Raspberry Coconut Ice
Adapted from Junior Masterchef Australia, the Cookbook Volume 1 by Harper Collins $29.99
320g/2 cups icing sugar mixture, sifted
315g/3.5 cups desiccated coconut
395g can condensed milk
1 teaspoon vanilla extract
a few drops pink colouring
4 tablespoons raspberry sauce or raspberry puree
A few drops raspberry extract
Step 1 - Lightly grease a square cake pan (I find that this is best using a smaller pan) and line base and sides with baking paper. Divide icing sugar between two bowls and then stir half of the coconut into each. Make a well in the centre.
Step 2 - Divide the condensed milk and vanilla in two parts. Place one half into one of the bowls and combine to coat the coconut. Press the white coconut mixture into the prepared pan and smooth over with some baking parchment.

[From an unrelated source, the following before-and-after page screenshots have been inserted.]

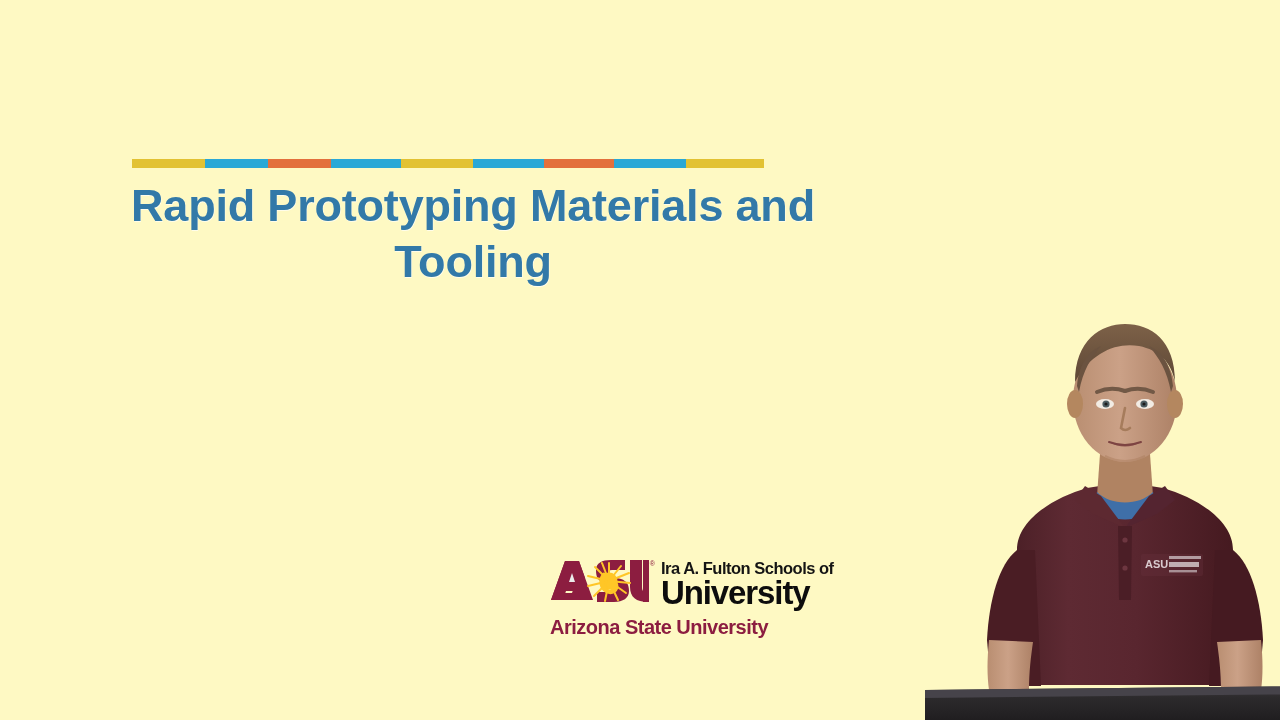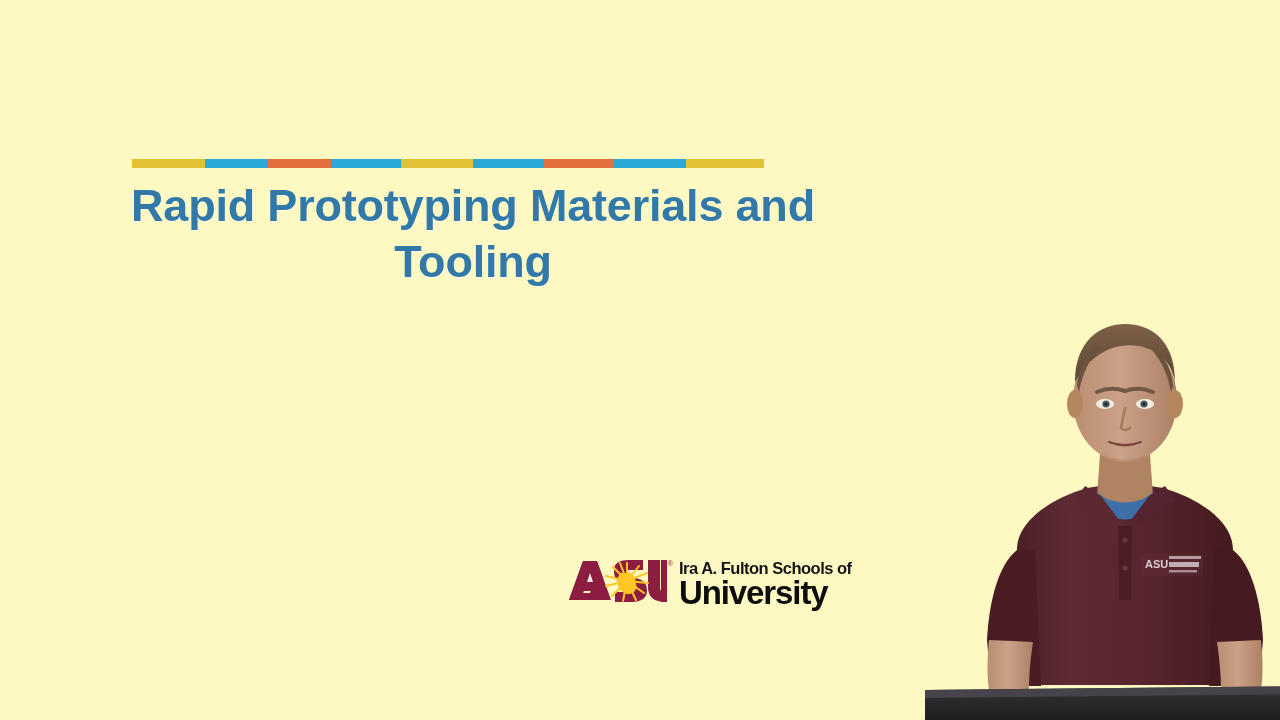--- a/index.html
+++ b/index.html
@@ -53,7 +53,6 @@
     top: 558px;
     width: 320px;
     height: 84px;
-    margin-left: 18px;
   }
   #asu-logo-top {
     display: flex;

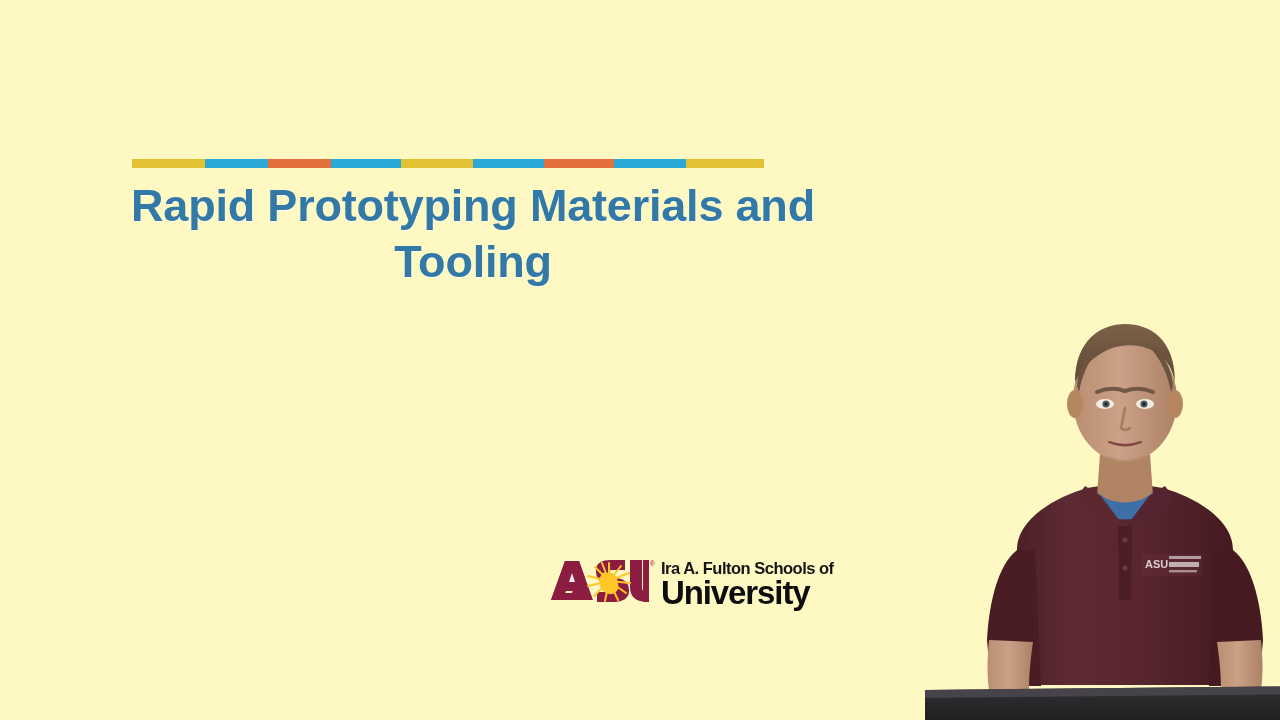--- a/index.html
+++ b/index.html
@@ -186,6 +186,7 @@
       </div>
     </div>
 
+    <div id="asu-university">Arizona State University</div>
   </div>
 
   <div id="presenter">

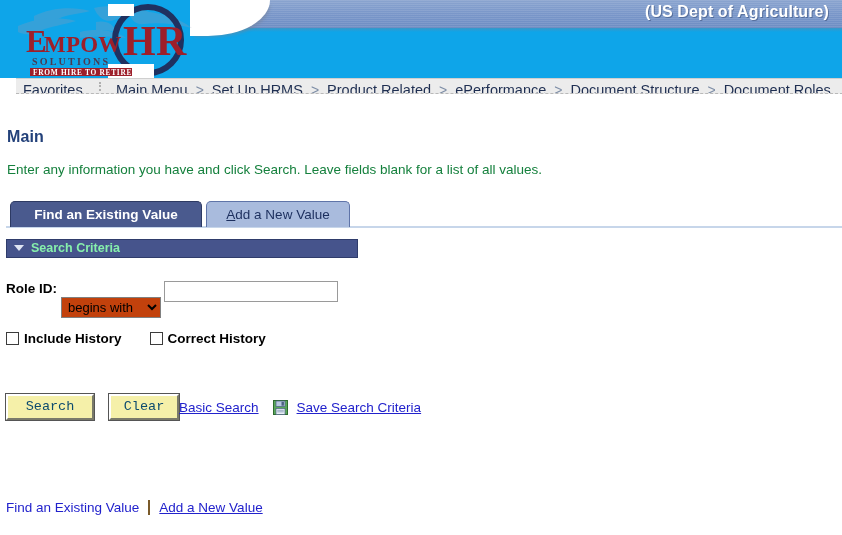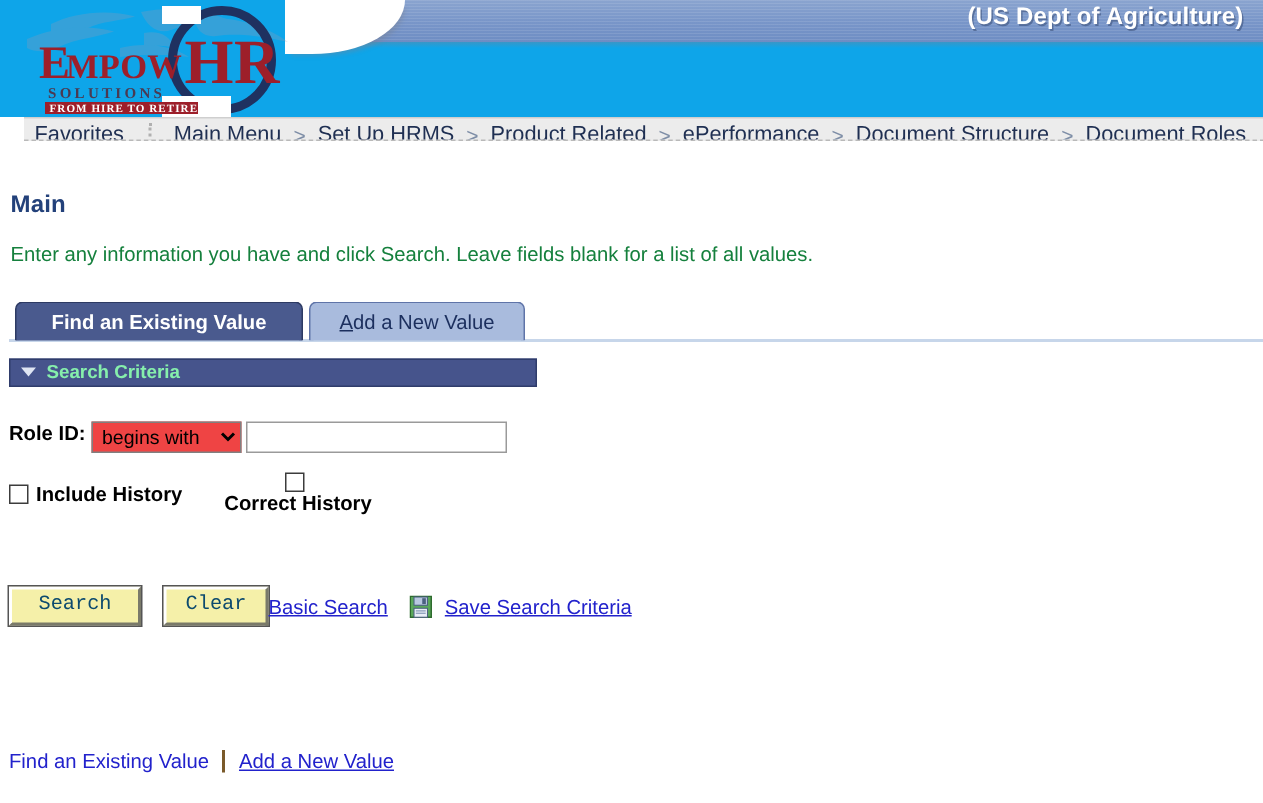--- a/index.html
+++ b/index.html
@@ -247,9 +247,10 @@
     width: 100px;
     padding: 1px 2px;
     border: 1px solid #808080;
-    background: #ef4444;
+    background: #c2410c;
     color: #000;
     box-sizing: border-box;
+    margin-top: 16px;
   }
   #roleid-input {
     font-family: "Liberation Sans", sans-serif;

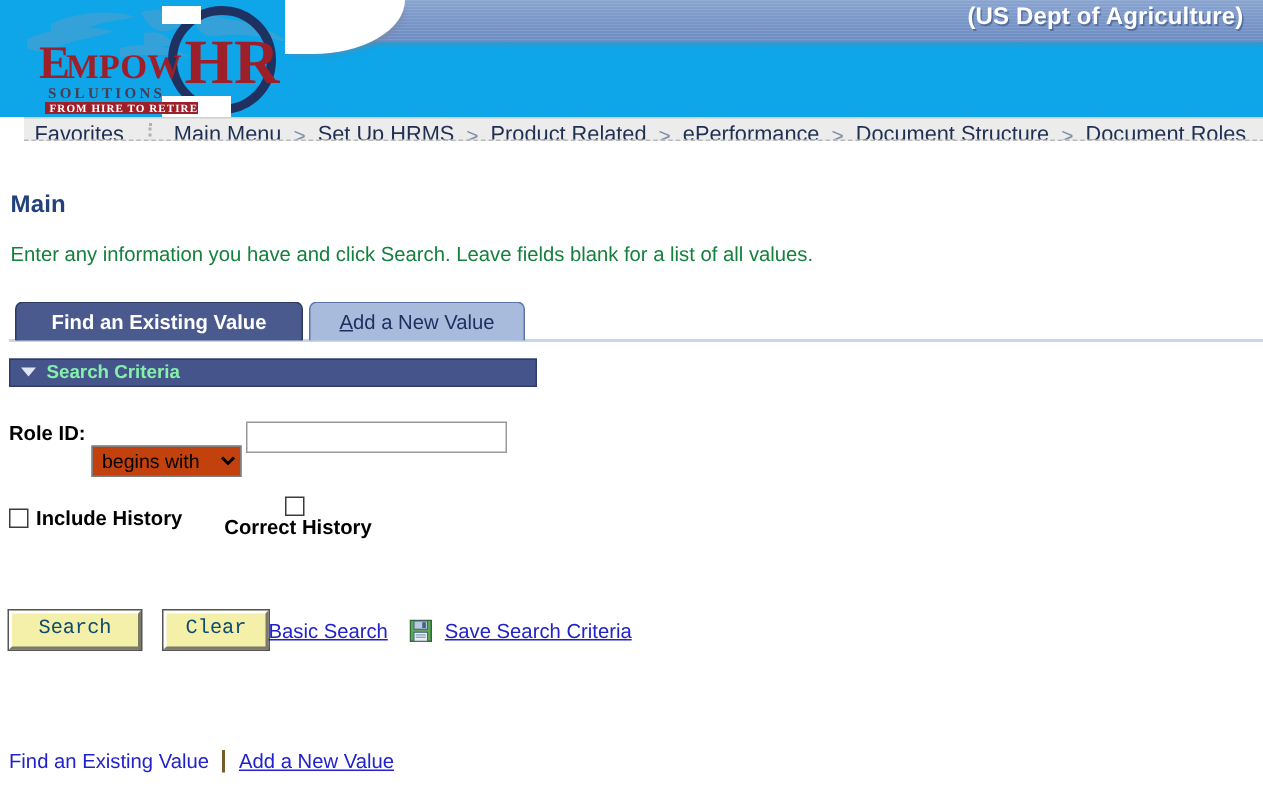--- a/index.html
+++ b/index.html
@@ -273,7 +273,7 @@
     text-align: right;
   }
   .cbwrap { display: flex; align-items: center; }
-  .cbwrap.second { margin-left: 28px; flex-direction: column; }
+  .cbwrap.second { margin-left: 28px; }
   .cbox {
     width: 13px; height: 13px;
     border: 1px solid #3c3c3c;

Step 3 - Add the raspberry extract, pink colouring and raspberry puree to the other half of the condensed milk and vanilla mixture to the other coconut mixture and stir until the colour is well combined. I would hold back a few tablespoons of the milk mixture as you don't want the coconut to be too wet. If it is too hard to stir this use clean hands. Spread this over the white layer and smooth on top with baking parchment. Refrigerate for 2 hours or until firm.
Step 4 - Once set, carefully remove it from the tin using the baking parchment and cut into squares or rectangles. Store in an airtight container for up to 5 days.